I asked this because I seem in the forums where people mentioned that it's good to ask for more than what you really want, when asking for an increase..
But how does the CC sees us in terms of your income, when approving your request?
I made roughly $43,000.
Thank you!
It depends on how you are asking for a CLI.
Are you sending a soft pull request? Most of the times, the bank will have a preset increase (through CLI buttons) for you and you really can't just ask more. You can do that however when you ask for a hard pull CLI. Personally, I don't do HP CLIs most of the time.
My suggestion is to put the real income + any side money sources that you genuinely make. Credit Unions are a bit stingy in this respect and can make noise about pyramiding / escalating debt and what not; big banks on the other hand are mostly bothered about their own exposure. Anecdotally, Chase / AMEX are known to keep their total exposure across all of their cards to approx 40% of your income.
That said, they do not care a lot with your total credit limits; as long as they're not huge in absolute terms (AMEX asks for income verification docs, tax returns etc on their own cards when the limits come close to $25-30k, no hard line) or as long as they're not many multiples of your income. My total CLs are approaching 2.5X my indiv income and I'm still getting some CLIs here and there.
TLDR: A bank won't care much if your income is $40k, total credit lines equal $70k, and their share in that is say $8k. But if those figures become $90k, $300k, and $40k, respectively, they might start digging
@Anonymous wrote:
But how does the CC sees us in terms of your income, when approving your request?

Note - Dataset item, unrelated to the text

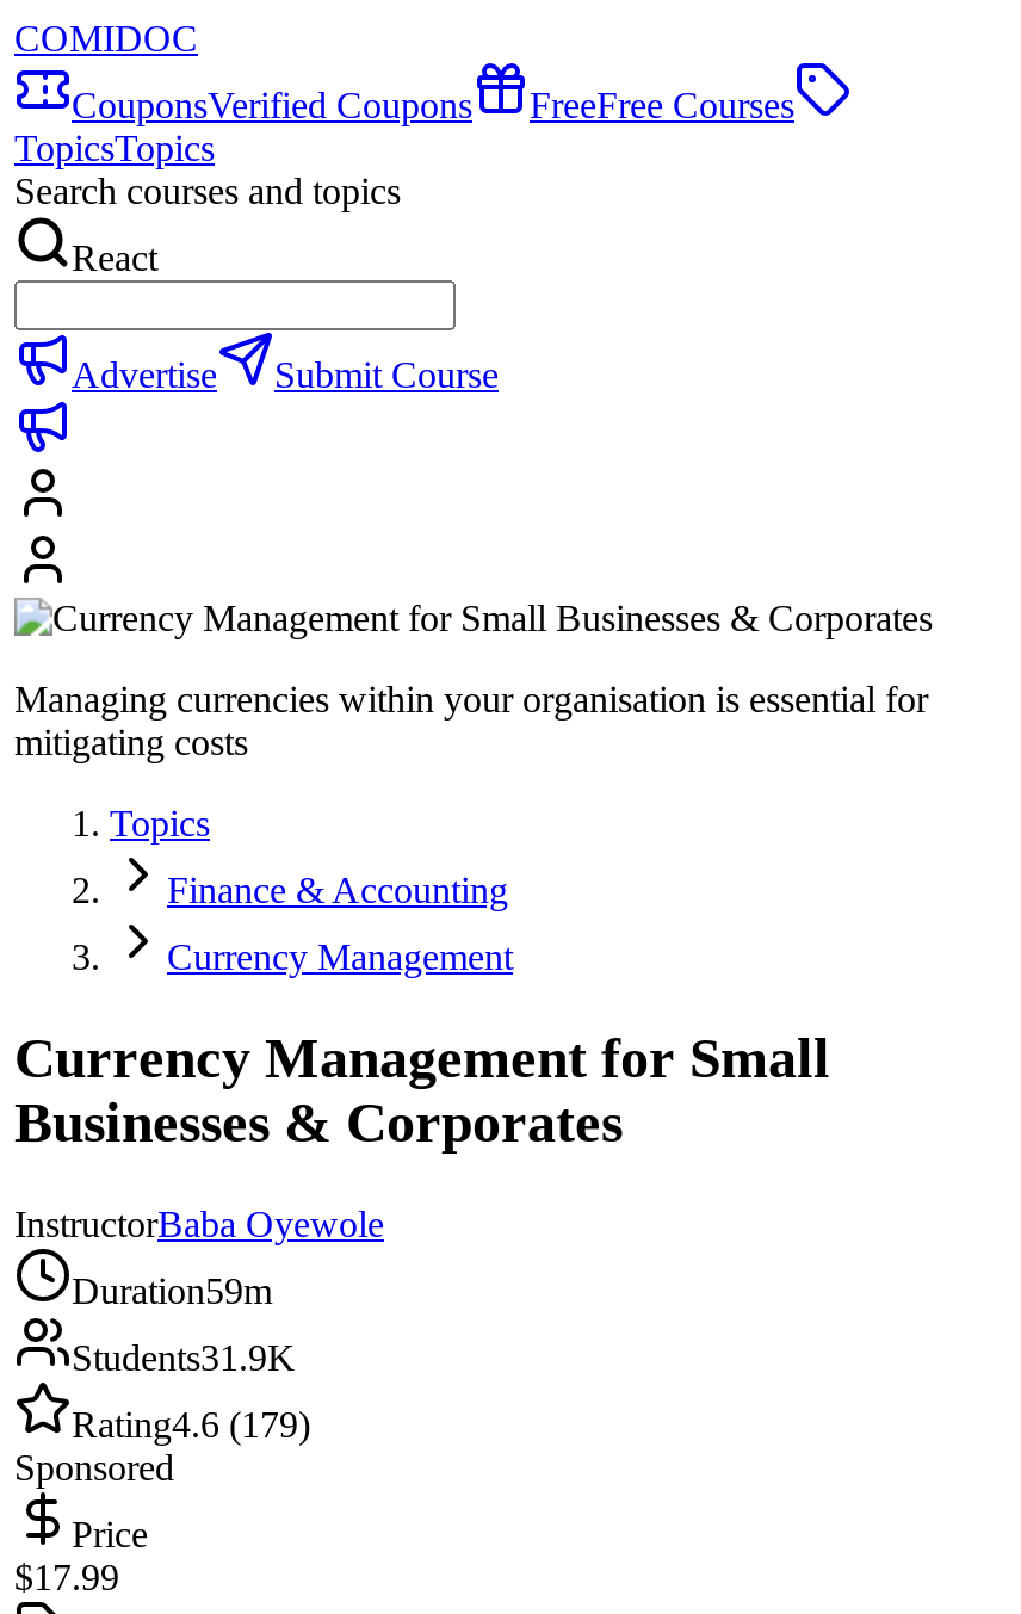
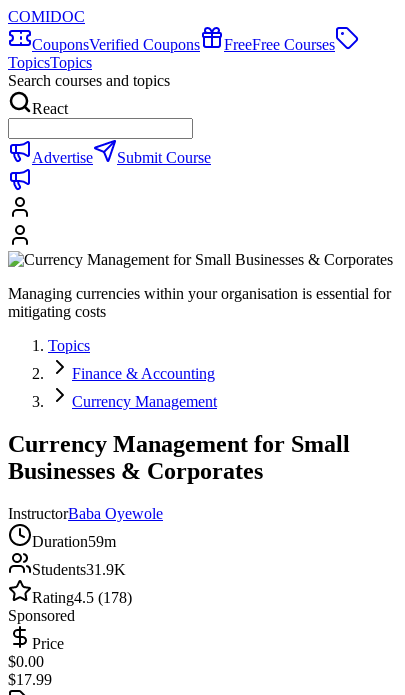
[72,1404,310,1444] Rating4.6 (179) -> [32,589,132,606] Rating4.5 (178)
none -> [8,653,44,670] $0.00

The CC itself doesn't see anything. The creditor determines how your income affects your limit/CLI. Creditors are not all identical. As pointed in this thread, different creditors can and do have differening limits on what they're willing to extend versus income. Also, as stated above, income is just one factor and it's not just income alone that determines limit/CLI. One with good credit and lower income could potentially receive a higher limit/CLI than one with poor credit and higher income.
@Anonymous wrote:
yeah according to a lot i have seen AMEX will go up to 30% of your annual income.
That's often quoted, and at least in my case - completely wrong. I'm at 20k on 2 revolvers, have a PRG, and a reported income of 30k to AMEX.